- **PROBLEM REQUIREMENTS**:
Only the lines that hold the word "results" are wanted from this listing.
——————
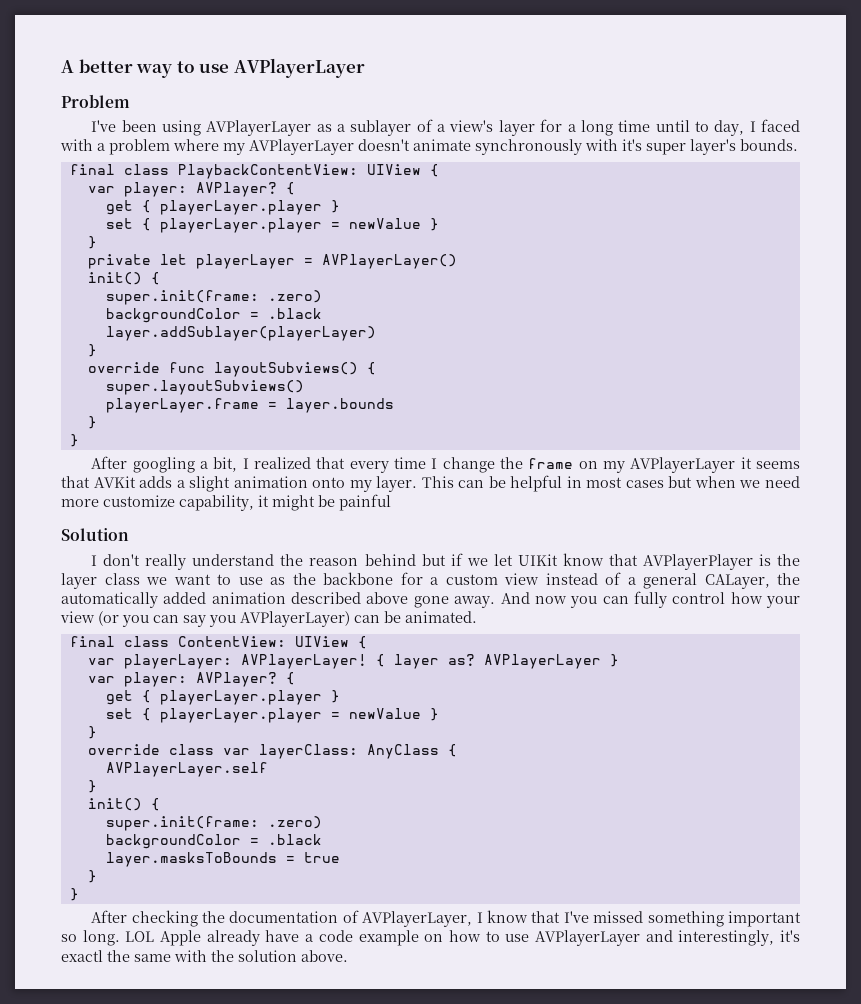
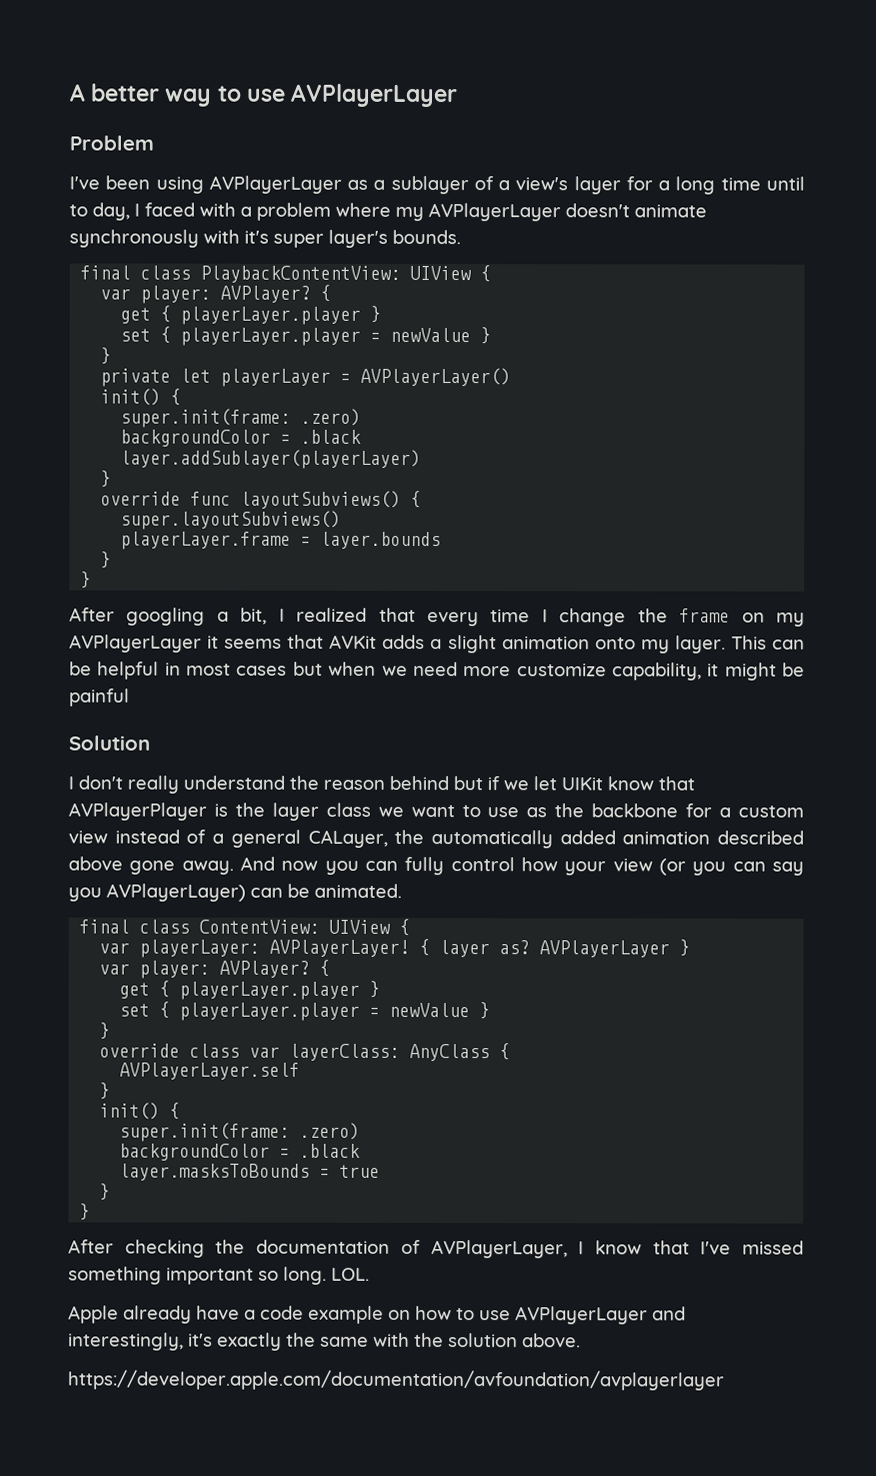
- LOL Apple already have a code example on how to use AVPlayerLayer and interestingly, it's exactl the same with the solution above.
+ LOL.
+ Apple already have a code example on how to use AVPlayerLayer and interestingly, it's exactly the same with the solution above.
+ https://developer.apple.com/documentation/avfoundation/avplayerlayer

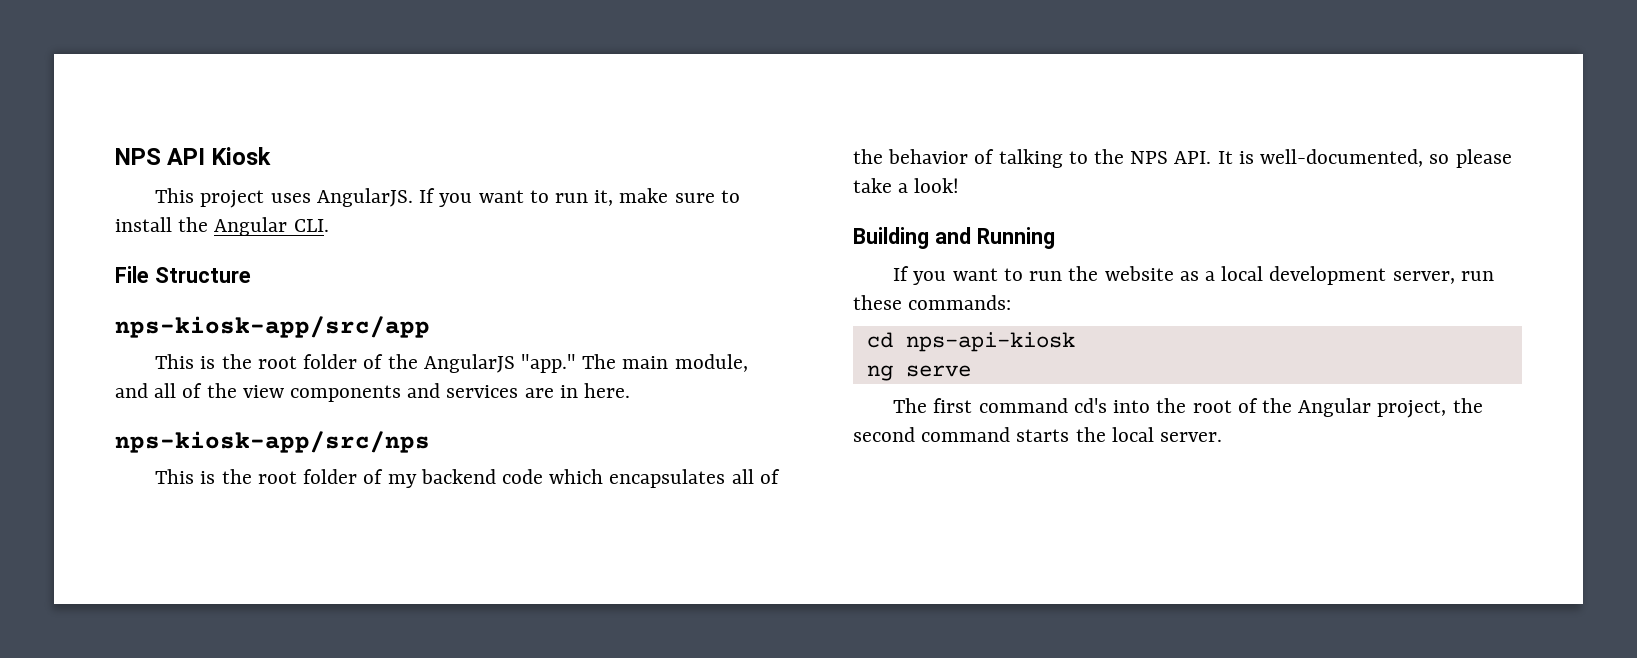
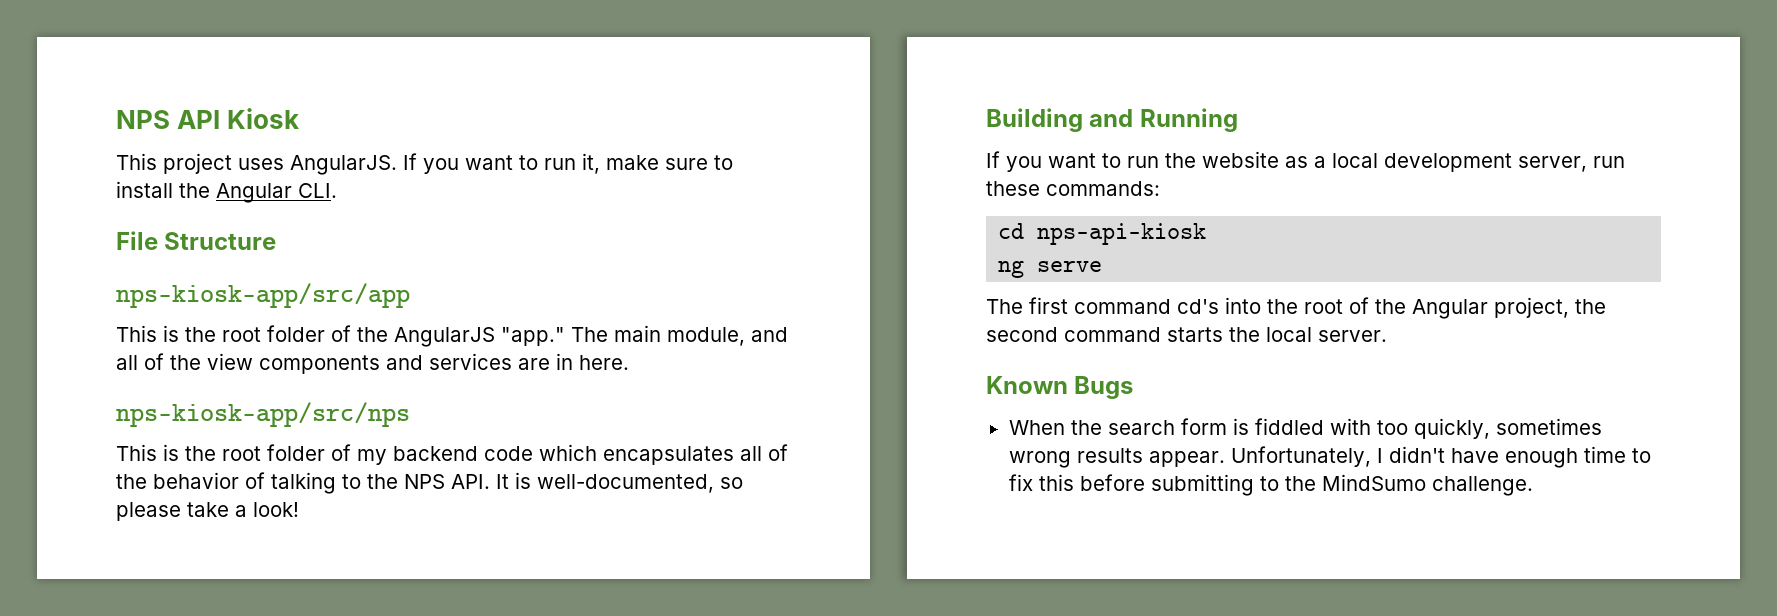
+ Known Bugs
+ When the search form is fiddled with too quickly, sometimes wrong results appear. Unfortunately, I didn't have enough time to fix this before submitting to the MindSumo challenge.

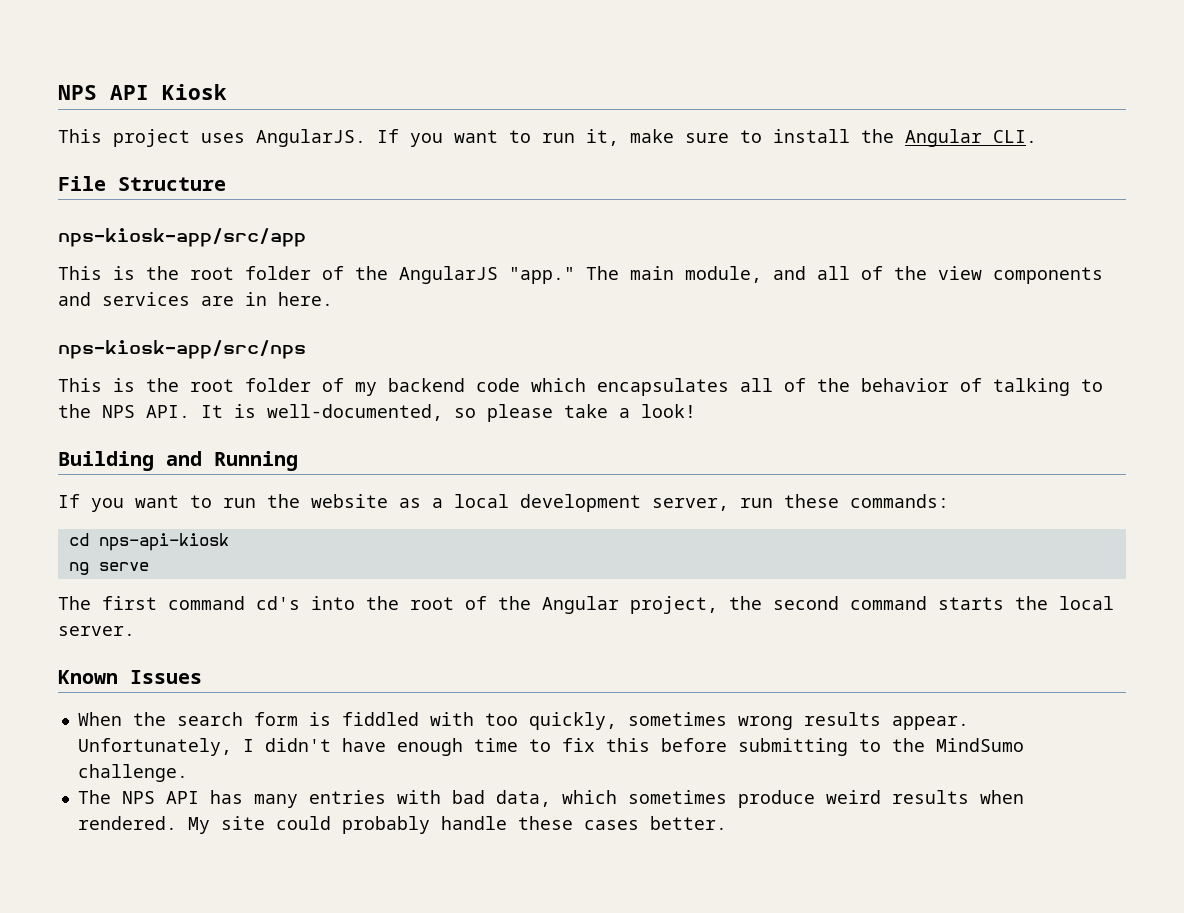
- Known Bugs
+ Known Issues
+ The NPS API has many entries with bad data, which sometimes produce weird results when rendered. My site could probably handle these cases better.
——————
- **YOUR SOLUTION**:
+ When the search form is fiddled with too quickly, sometimes wrong results appear. Unfortunately, I didn't have enough time to fix this before submitting to the MindSumo challenge.
+ The NPS API has many entries with bad data, which sometimes produce weird results when rendered. My site could probably handle these cases better.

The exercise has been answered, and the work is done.